DATASET Start Marker
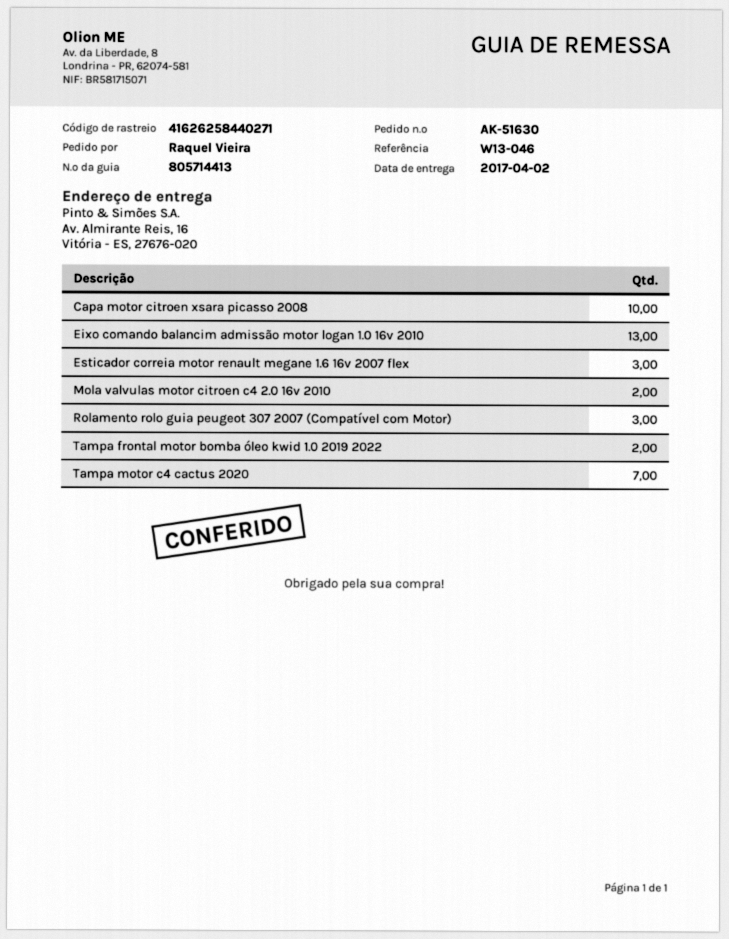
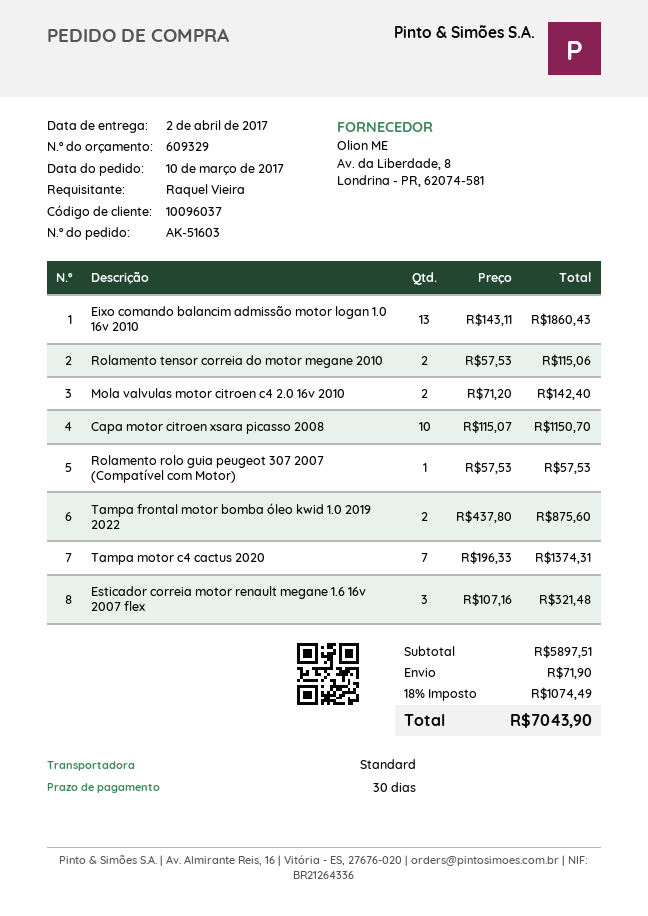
order number: AK-51630 -> AK-51603
Rolamento rolo guia peugeot 307 2007 (Compatível com Motor): 3 -> 1
Rolamento tensor correia do motor megane 2010: none -> 2

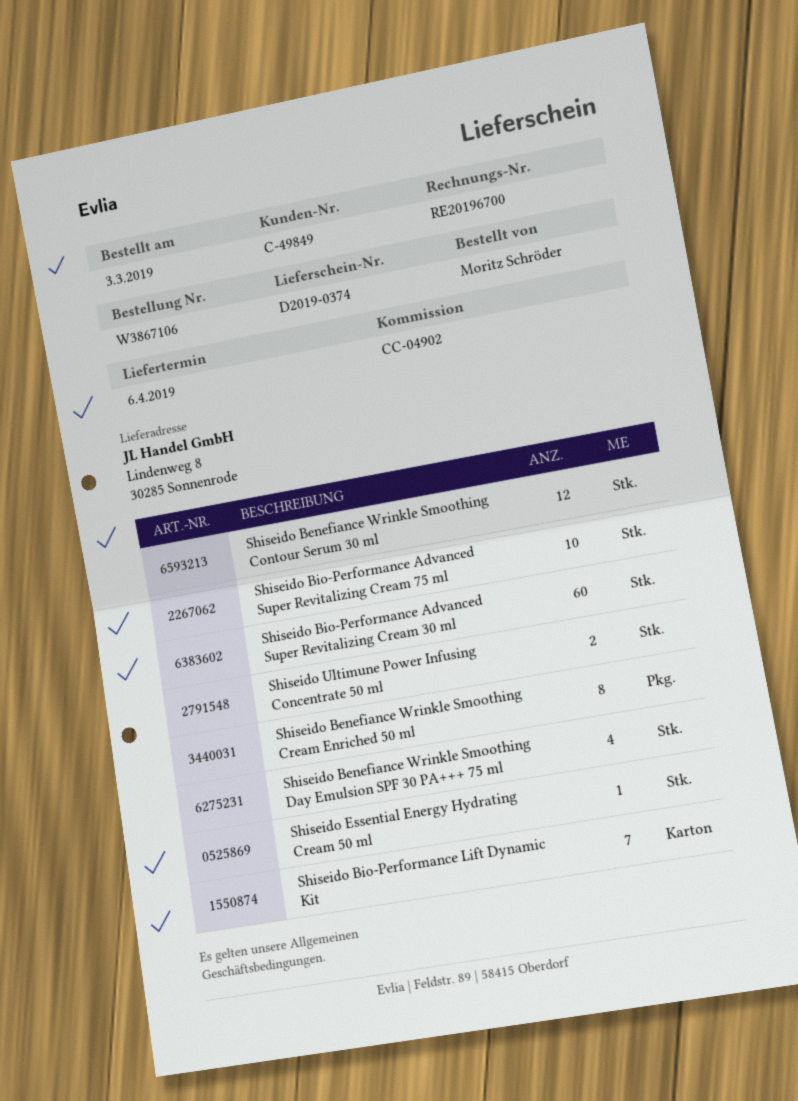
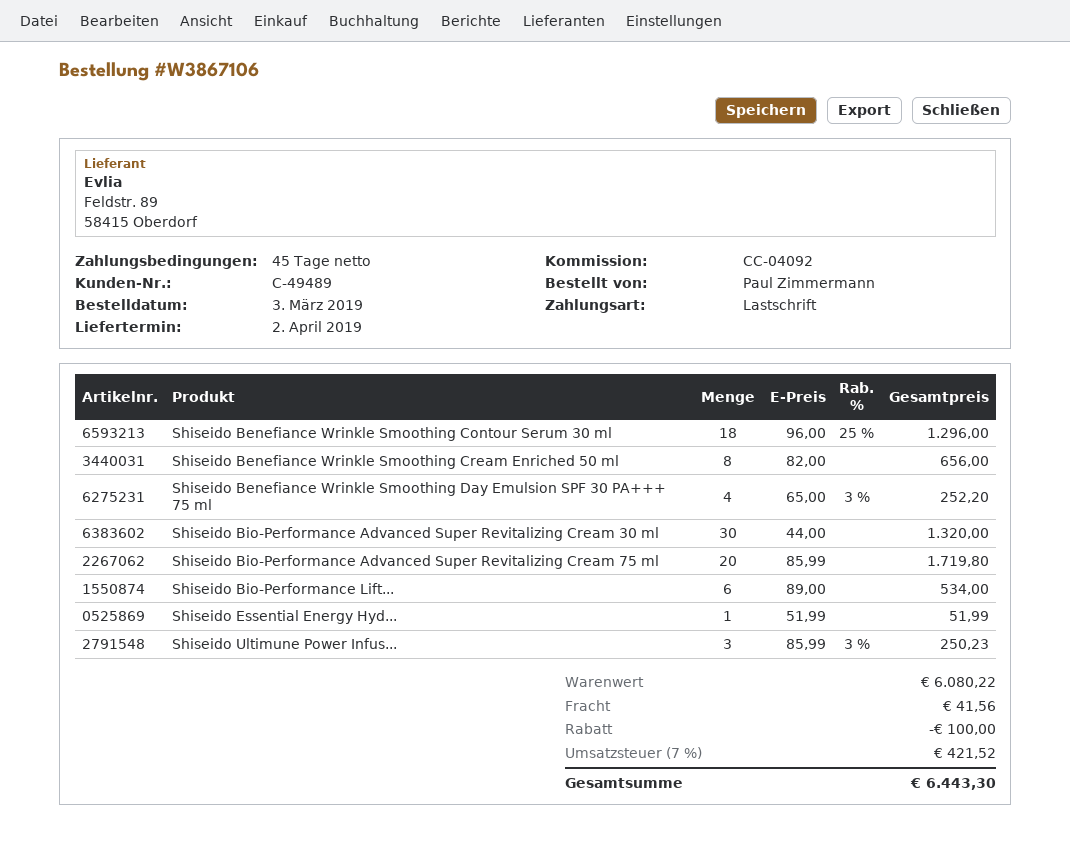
delivery date: 2019-04-06 -> 2019-04-02
customer number: C-49849 -> C-49489
reference: CC-04902 -> CC-04092
ordered by: Moritz Schröder -> Paul Zimmermann
Shiseido Benefiance Wrinkle Smoothing Contour Serum 30 ml: 12 -> 18
Shiseido Bio-Performance Advanced Super Revitalizing Cream 75 ml: 10 -> 20
Shiseido Bio-Performance Advanced Super Revitalizing Cream 30 ml: 60 -> 30
Shiseido Ultimune Power Infusing Concentrate 50 ml: 2 -> 3
Shiseido Bio-Performance Lift Dynamic Kit: 7 -> 6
DATASET End Marker
- WHAT THE TASK REQUIRES -
Exactly as written, copy the entries above without their pictures.

- RESPONSE BOX -
order number: AK-51630 -> AK-51603
Rolamento rolo guia peugeot 307 2007 (Compatível com Motor): 3 -> 1
Rolamento tensor correia do motor megane 2010: none -> 2

delivery date: 2019-04-06 -> 2019-04-02
customer number: C-49849 -> C-49489
reference: CC-04902 -> CC-04092
ordered by: Moritz Schröder -> Paul Zimmermann
Shiseido Benefiance Wrinkle Smoothing Contour Serum 30 ml: 12 -> 18
Shiseido Bio-Performance Advanced Super Revitalizing Cream 75 ml: 10 -> 20
Shiseido Bio-Performance Advanced Super Revitalizing Cream 30 ml: 60 -> 30
Shiseido Ultimune Power Infusing Concentrate 50 ml: 2 -> 3
Shiseido Bio-Performance Lift Dynamic Kit: 7 -> 6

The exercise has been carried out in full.